On Sun, Apr 27, 2008 at 8:33 PM, Mark Knecht <[EMAIL PROTECTED]> wrote:

> On Sat, Apr 26, 2008 at 1:00 PM, Alan McKinnon <[EMAIL PROTECTED]>
> wrote:
> > On Saturday 26 April 2008, Mark Knecht wrote:
>
(...)

>
> >  default so it's really slow). I'm thinking of these things:
> >
> >  - Install every currently installed ebuild to an overlay, or install
> >  specific ebuilds or specific categories to an overlay.
> >  - Copy an installed ebuild and it's entire installed DEPEND tree to an
> >  overlay - this is for cases where <arb_lib> is not in world but is
> >  required as a deep dependency of something that is. The user will
> >  probably not be aware of this dependency and not having that ebuild
> >  will break stuff.
>

It hasn't been mentioned yet, but ebuilds of all installed packages can be
found in /var/db/pkg/<category>/<pkg>-<ver>/<pkg>-<ver>.ebuild. emerge
--sync can mess around with /usr/portage all it wants, your ebuilds will
still be there until you unmerge the package. Right?

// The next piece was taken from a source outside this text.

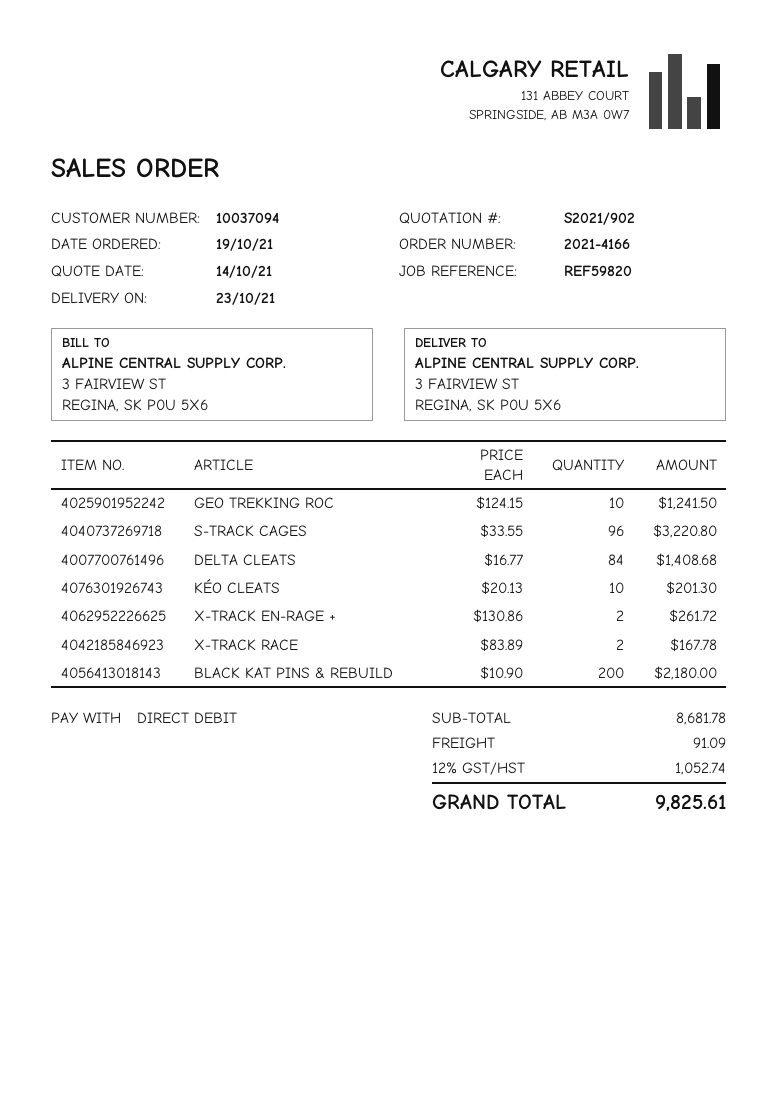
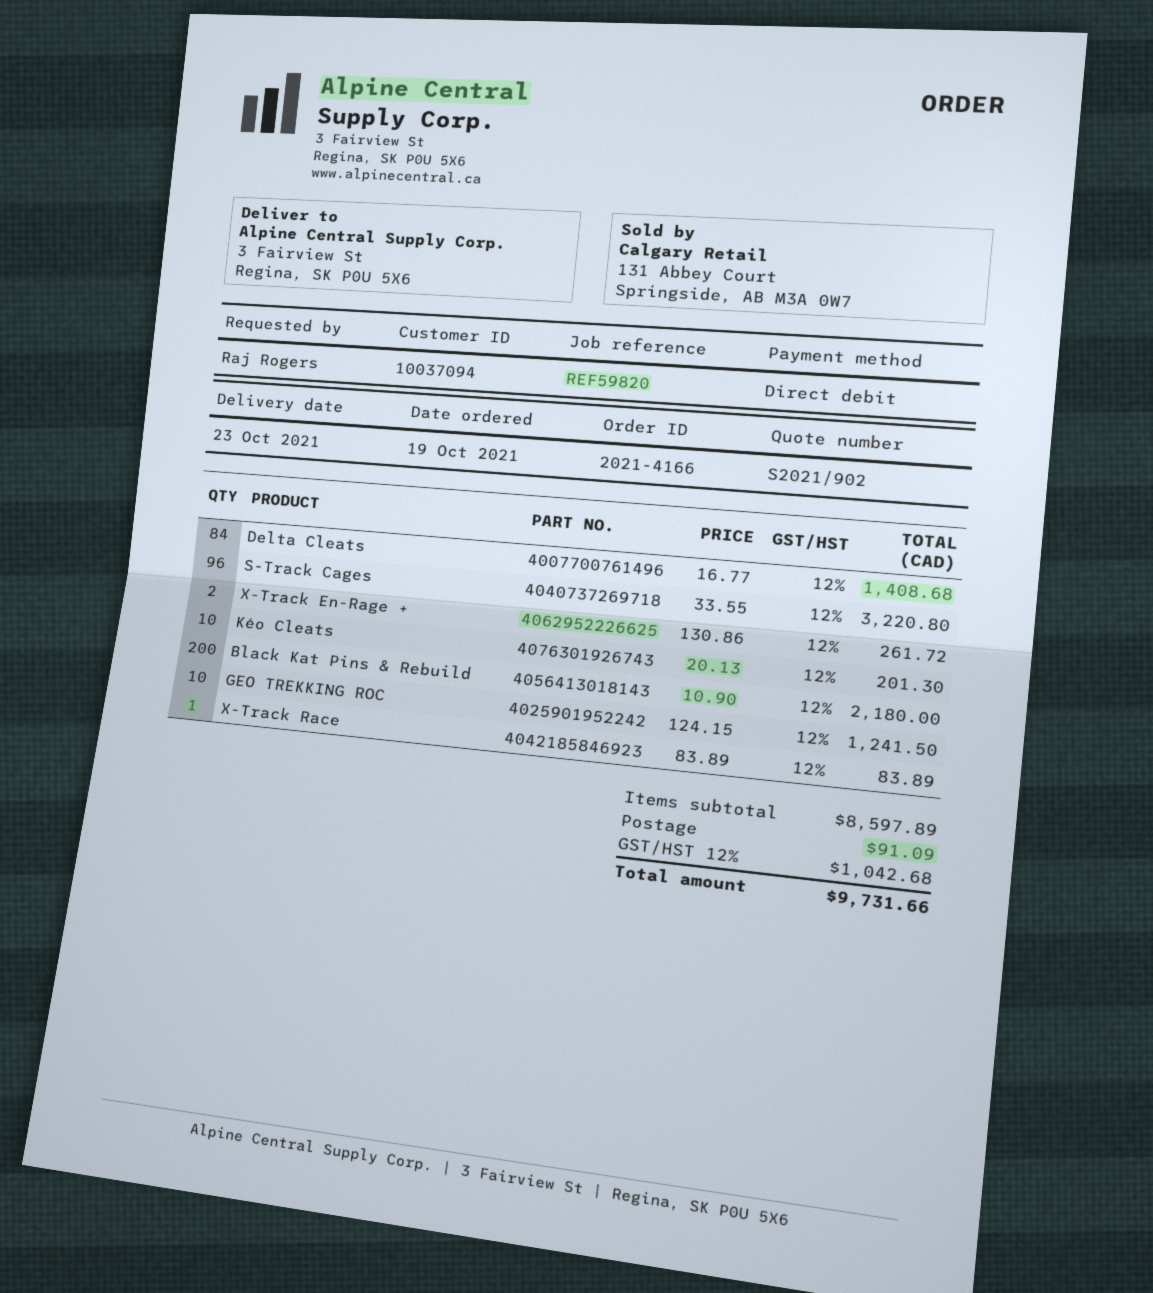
X-TRACK RACE: 2 x 83.89 = 167.78 -> 1 x 83.89 = 83.89
subtotal: 8681.78 -> 8597.89
tax: 12% = 1052.74 -> 12% = 1042.68
total: 9825.61 -> 9731.66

> >  - Copy an entire profile to an overlay
>

Could one integrate that with eselect profile? How about copying the current
profile to /var/db/profile?


>
> >  - Copy everything in an installed ebuild's SRC_URI (or all installed
> >  ebuilds) to a different DISTDIR for safety (think ATI driver downloads
> >  or kernels here)
>
>
> >  - Remove old ebuilds and profiles from the overlay that you have since
> >  upgraded
> >  - Possibly more
> >
>
(...)

>
>   Here's my idea: How hard would it be to have eix-test-obsolete
> verify against the global database instead of the local database? If I
> ran it that way  *before* I ran emerge --sync then it would tell me
> effectively which packages would be removed after syncing. I could
> then move what I need to move by hand, run emerge --sync, and I'd
> still be clean because I've saved my files into my private overlay
> before the sync operation can delete them.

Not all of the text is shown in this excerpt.